Let's get this out there, once and for all. These breweries have billion-dollar advertising budgets, and spend astronomical sums on blending batches into the same rigorously-defined flavour profile, wherever it is to be consumed in the world. Is it any wonder people can't tell them apart? And that leads to the obvious question; if the specifics of macro-lager can't be discerned, why are they making it? How is that progressive? When the sum total of their experimentation is someone circling the words 'Extra Cold' on a meeting-room flipchart, knowing that three months later, their competitors will simply do the same.
In response to his report, author Robin Goldstein told the Telegraph "I think basically what we're looking at is a commodity industry - the products are interchangeable." So, it's the Top 40, with the same baseline, drum beat and vocals in every song.

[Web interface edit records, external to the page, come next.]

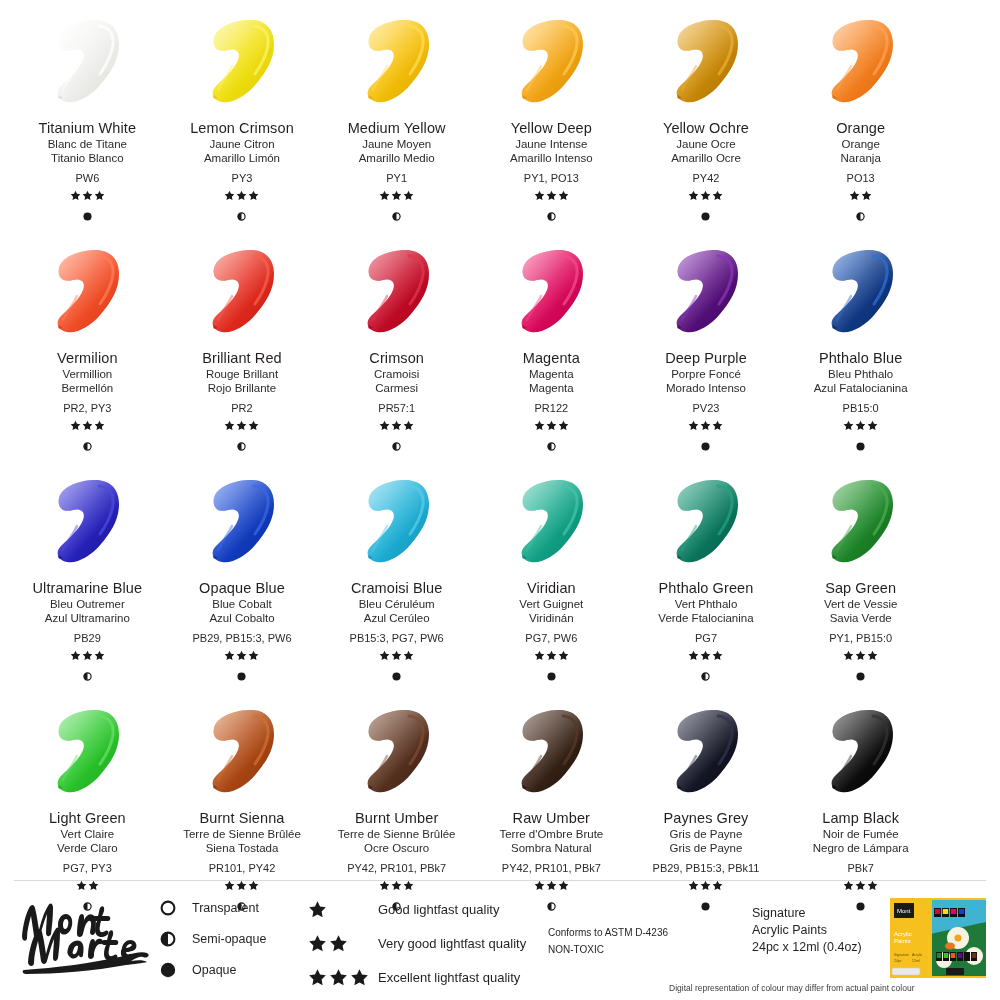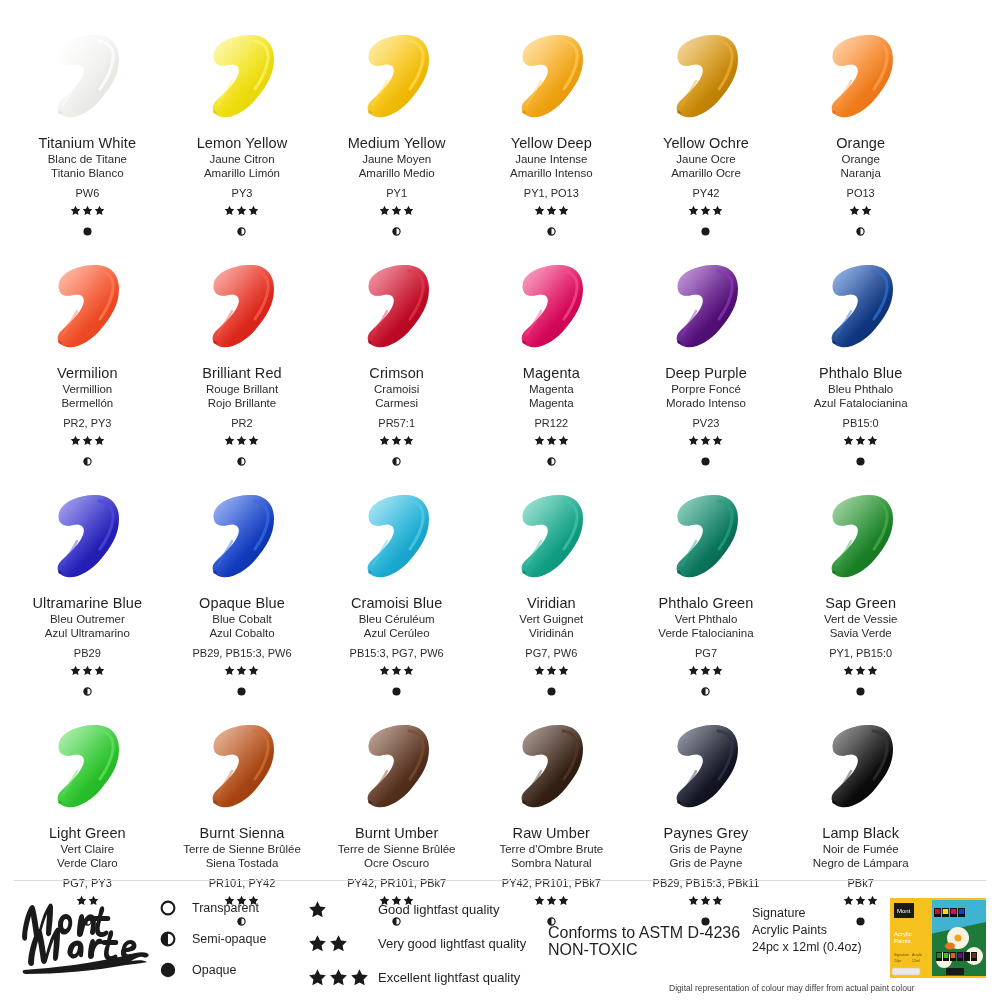"Titanium White" #chart-grid { padding: 15px 10px -> 0 10px }
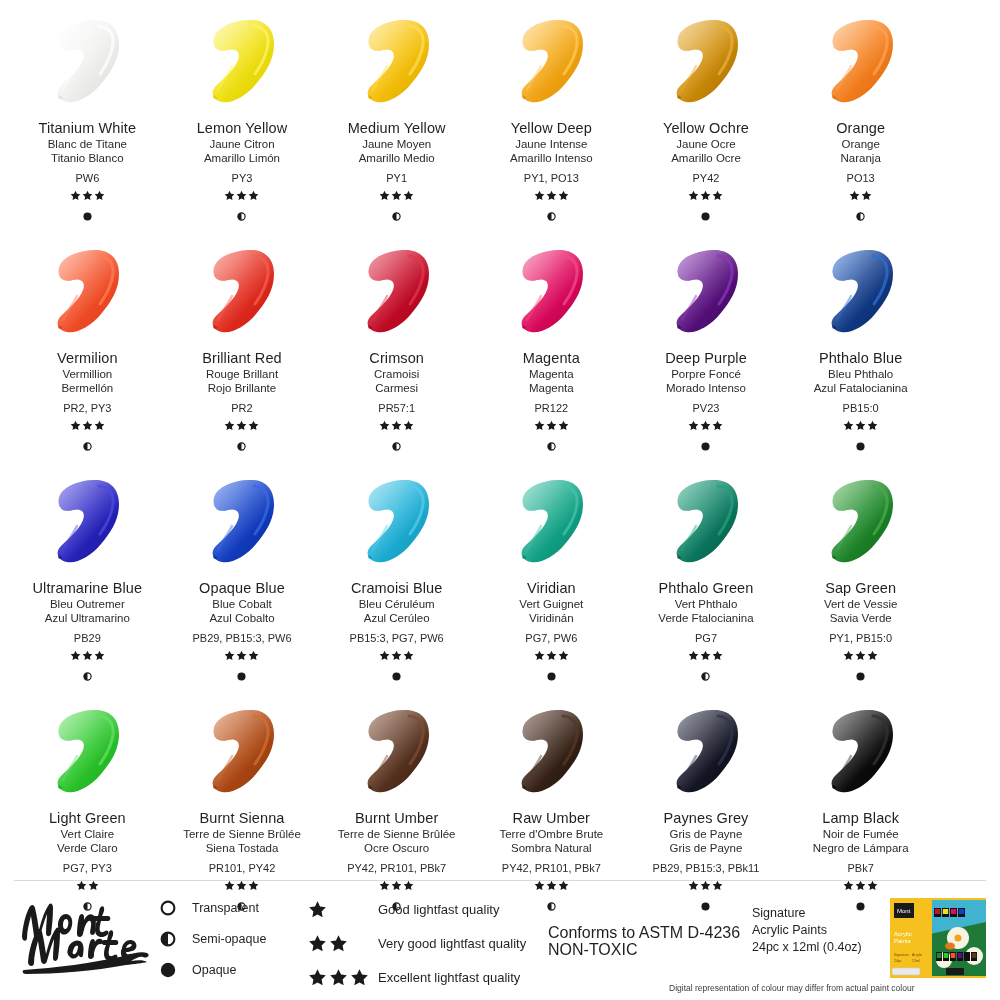"Lemon Yellow" div.name-en { text: Yellow -> Crimson }
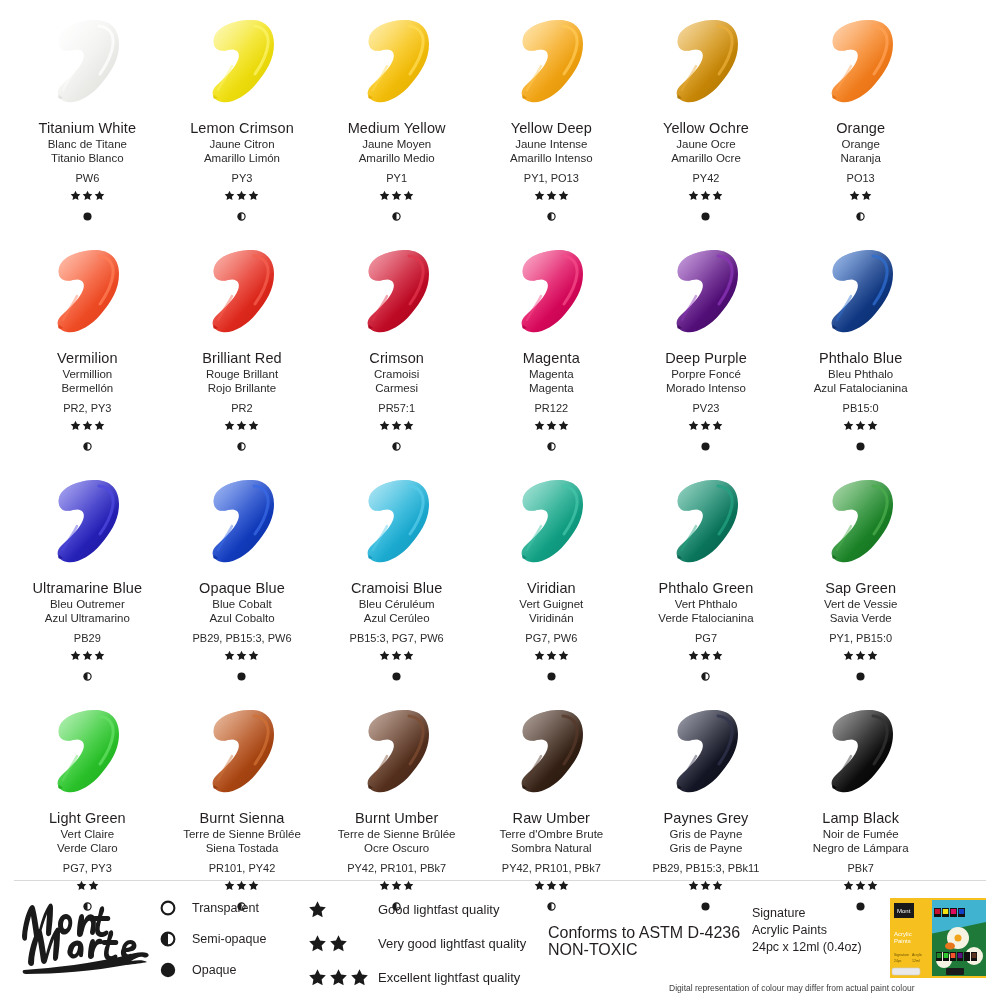"Conforms to ASTM D-4236" #conform { font-size: 16px -> 10px }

Would you want to listen to that, if you even suspected there were alternatives? Indie music, or punk. Sweeping, thunderously dramatic classical music. Jaunty jazz that sounds like a one-man-band falling down a flight of stairs. Or, even, a tune with the same baseline, drum beat and vocals as those in the macro-charts, only composed to be individual of outlook. When it comes to the harmonies of beer, there is just so much scope for differentiation.
So why create something to not stand out?